Every line containing the string "endpoints" should be returned from the records.
START DATA
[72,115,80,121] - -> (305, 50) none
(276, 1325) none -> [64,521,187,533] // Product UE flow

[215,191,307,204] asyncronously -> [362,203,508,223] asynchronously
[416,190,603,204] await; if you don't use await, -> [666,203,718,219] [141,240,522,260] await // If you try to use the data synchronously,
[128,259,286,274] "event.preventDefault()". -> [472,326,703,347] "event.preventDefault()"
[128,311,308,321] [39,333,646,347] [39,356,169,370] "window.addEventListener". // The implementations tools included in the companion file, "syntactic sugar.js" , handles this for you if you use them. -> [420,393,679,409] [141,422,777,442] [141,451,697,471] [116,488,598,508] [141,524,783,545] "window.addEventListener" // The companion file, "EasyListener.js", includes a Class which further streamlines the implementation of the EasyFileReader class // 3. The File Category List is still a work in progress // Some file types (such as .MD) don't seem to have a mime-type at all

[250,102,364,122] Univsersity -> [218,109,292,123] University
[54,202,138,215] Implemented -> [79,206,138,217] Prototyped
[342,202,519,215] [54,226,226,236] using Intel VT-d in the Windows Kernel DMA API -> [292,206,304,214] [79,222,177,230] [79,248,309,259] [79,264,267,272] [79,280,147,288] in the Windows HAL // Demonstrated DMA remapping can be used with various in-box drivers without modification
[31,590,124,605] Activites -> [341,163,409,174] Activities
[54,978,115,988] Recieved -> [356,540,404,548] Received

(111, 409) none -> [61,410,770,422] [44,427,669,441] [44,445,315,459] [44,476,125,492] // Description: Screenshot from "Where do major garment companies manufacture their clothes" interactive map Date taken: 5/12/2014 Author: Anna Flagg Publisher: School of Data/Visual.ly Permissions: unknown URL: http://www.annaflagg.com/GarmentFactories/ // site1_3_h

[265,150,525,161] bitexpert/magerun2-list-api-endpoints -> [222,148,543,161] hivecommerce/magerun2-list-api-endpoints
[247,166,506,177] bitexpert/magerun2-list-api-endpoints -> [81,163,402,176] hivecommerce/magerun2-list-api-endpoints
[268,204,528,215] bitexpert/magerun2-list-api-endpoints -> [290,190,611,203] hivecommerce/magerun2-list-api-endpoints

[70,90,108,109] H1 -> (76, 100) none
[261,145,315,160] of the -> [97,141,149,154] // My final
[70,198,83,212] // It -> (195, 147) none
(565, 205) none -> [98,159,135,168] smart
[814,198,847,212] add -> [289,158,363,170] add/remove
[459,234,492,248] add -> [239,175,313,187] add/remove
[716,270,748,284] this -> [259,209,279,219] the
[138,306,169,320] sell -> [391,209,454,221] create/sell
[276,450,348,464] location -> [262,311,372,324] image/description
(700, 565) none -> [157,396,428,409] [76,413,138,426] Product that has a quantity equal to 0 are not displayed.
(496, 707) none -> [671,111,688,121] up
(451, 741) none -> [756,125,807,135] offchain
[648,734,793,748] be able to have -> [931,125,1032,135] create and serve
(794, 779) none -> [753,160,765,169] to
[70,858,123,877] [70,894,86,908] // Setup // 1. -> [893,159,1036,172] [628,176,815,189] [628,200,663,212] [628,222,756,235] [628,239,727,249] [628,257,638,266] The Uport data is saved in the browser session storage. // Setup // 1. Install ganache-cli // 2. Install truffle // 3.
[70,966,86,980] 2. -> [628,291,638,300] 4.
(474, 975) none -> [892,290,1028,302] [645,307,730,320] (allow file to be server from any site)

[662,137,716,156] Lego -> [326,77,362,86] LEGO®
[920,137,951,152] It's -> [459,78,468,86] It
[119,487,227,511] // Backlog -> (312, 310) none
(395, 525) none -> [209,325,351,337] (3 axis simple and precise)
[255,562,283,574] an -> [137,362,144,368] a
END DATA
ANSWER SPACE »
[265,150,525,161] bitexpert/magerun2-list-api-endpoints -> [222,148,543,161] hivecommerce/magerun2-list-api-endpoints
[247,166,506,177] bitexpert/magerun2-list-api-endpoints -> [81,163,402,176] hivecommerce/magerun2-list-api-endpoints
[268,204,528,215] bitexpert/magerun2-list-api-endpoints -> [290,190,611,203] hivecommerce/magerun2-list-api-endpoints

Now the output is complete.